Background information
- Born: Richard Reinhardt August 11, 1956 (age 70) Passaic, New Jersey, U.S.
- Genre: Punk rock
- Occupation: Musician
- Instrument: Drums
- Years active: 1975–present
- Formerly of: Ramones; Shirts; Velveteen; Remod;
- Website: richieramone.com

Signature

= Richie Ramone =

American drummer (born 1956)

Richard Reinhardt (born August 11, 1956) is an American drummer best known by his stage name Richie Ramone, and for being the drummer for the punk band the Ramones from February 1983 until August 1987. As of 2026, he is one of three surviving members of the band, the others being Marky Ramone and C.J. Ramone. Richie appeared on three studio albums with the Ramones and played on Joey Ramone's second solo album ...Ya Know? He has later released three solo albums and currently fronts his own solo band.

== Early life ==
Reinhardt was born into a middle-class family in Passaic, New Jersey, on August 11, 1956. Reinhardt is the third child of homemaker Mary Ann and landscaper Leonard Reinhardt. His mother was originally from Wisconsin and was of Slavic descent. His father was the son of Dutch immigrants from Den Bommel, a village in South Holland. Reinhardt grew up Catholic and described his family as "hardcore" Republicans.

Reinhardt's first experience with music was singing hymns in the church choir. Though, Reinhardt's first experience playing drums would not occur until he was eight, due to his parents wanting each of their children to play a musical instrument. Reinhardt would occasionally play drums in his brothers band The Exceptions.

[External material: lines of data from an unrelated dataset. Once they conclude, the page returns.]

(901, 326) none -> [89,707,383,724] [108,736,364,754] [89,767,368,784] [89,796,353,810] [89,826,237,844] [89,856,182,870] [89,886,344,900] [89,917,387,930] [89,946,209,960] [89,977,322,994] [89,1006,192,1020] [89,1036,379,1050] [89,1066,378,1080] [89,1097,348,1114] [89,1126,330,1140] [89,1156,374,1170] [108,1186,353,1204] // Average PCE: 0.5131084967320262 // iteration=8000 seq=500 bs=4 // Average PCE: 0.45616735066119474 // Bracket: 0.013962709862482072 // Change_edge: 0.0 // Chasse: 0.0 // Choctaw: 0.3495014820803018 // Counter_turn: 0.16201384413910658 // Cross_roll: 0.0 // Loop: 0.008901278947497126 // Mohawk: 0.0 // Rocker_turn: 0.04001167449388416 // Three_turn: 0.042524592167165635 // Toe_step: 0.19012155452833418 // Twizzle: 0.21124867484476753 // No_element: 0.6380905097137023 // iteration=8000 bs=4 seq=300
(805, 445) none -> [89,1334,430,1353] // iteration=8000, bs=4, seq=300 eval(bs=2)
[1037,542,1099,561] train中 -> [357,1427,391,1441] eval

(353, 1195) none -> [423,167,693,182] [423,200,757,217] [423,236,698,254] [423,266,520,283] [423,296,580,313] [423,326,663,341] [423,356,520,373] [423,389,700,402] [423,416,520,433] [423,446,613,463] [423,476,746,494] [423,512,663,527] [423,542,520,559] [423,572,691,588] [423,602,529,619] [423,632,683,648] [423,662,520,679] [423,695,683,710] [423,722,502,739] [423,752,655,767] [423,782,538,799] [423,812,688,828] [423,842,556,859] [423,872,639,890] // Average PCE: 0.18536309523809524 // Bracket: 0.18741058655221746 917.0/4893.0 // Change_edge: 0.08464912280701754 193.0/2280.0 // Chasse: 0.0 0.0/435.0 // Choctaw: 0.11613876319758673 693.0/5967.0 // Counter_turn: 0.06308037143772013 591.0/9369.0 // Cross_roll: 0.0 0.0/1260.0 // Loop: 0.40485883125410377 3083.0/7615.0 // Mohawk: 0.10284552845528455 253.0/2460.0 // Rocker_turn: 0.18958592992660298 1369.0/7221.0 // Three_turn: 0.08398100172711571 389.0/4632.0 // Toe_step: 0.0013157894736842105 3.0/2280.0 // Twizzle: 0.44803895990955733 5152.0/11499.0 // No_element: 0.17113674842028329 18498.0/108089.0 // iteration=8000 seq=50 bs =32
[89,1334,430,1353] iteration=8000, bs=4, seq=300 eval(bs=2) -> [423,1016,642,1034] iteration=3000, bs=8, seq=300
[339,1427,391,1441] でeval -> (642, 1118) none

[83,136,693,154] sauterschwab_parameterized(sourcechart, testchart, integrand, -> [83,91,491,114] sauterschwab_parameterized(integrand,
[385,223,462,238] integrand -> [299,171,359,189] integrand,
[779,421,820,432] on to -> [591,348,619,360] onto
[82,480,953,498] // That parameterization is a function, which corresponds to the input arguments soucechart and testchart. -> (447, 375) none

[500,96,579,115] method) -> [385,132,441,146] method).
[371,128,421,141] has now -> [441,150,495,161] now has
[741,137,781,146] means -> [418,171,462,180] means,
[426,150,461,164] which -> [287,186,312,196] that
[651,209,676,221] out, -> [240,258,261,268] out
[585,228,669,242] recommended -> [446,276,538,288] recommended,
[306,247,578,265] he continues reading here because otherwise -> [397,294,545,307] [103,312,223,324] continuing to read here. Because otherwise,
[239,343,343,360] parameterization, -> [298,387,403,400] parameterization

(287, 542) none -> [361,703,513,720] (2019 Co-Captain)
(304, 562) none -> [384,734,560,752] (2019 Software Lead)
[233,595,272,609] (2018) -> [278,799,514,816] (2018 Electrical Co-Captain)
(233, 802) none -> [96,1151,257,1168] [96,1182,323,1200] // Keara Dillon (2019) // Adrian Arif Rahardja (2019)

Reinhardt would not join his first band until 1972, where he had played in Tapestry. Reinhardt would later leave the band in 1974 and start playing in Windfall, which was an eight-piece horn band. Reinhardt would use the pseudonym Richie Rainbow during this time. He would later change it to Beau following the formation of Ritchie Blackmore's band, Rainbow.

In 1976, Reinhardt would leave Windfall. During this time, Reinhardt would answer a classified ad in the Aquarian for the funk band Madison. Reinhardt would subsequently leave New Jersey and take up a residency in Cocoa Beach, Florida. The band would additionally play tours in Canada.

==Career==
===Ramones===
Prior to joining the Ramones, Reinhardt played drums for Velveteen and the Shirts. He joined the Ramones in February 1983 before the release of Subterranean Jungle, and appeared in two music videos from that album, although he did not play on the record itself. In his first months with the group he broke the tradition of adopting the Ramones surname and instead performed under the stage name Richie Beau. However, by the time of his first recordings with the band he had switched to the name Richie Ramone. He played on the Ramones albums Too Tough to Die, Animal Boy and Halfway to Sanity and appears on their compilation albums Greatest Hits, Loud, Fast Ramones: Their Toughest Hits and Weird Tales of the Ramones, and on the Ramones live video album It's Alive 1974–1996. He wrote the Ramones' hit song "Somebody Put Something in My Drink" off the Animal Boy album and later included on the compilation album Ramones Mania, the first Ramones album to go gold. Richie also wrote the songs "Smash You", "Humankind", "I'm Not Jesus", "I Know Better Now" and "(You) Can't Say Anything Nice". Richie's songs "I'm Not Jesus" and "Somebody Put Something in my Drink" have later been covered by new generations of bands worldwide, notably by metal bands Children of Bodom and Behemoth.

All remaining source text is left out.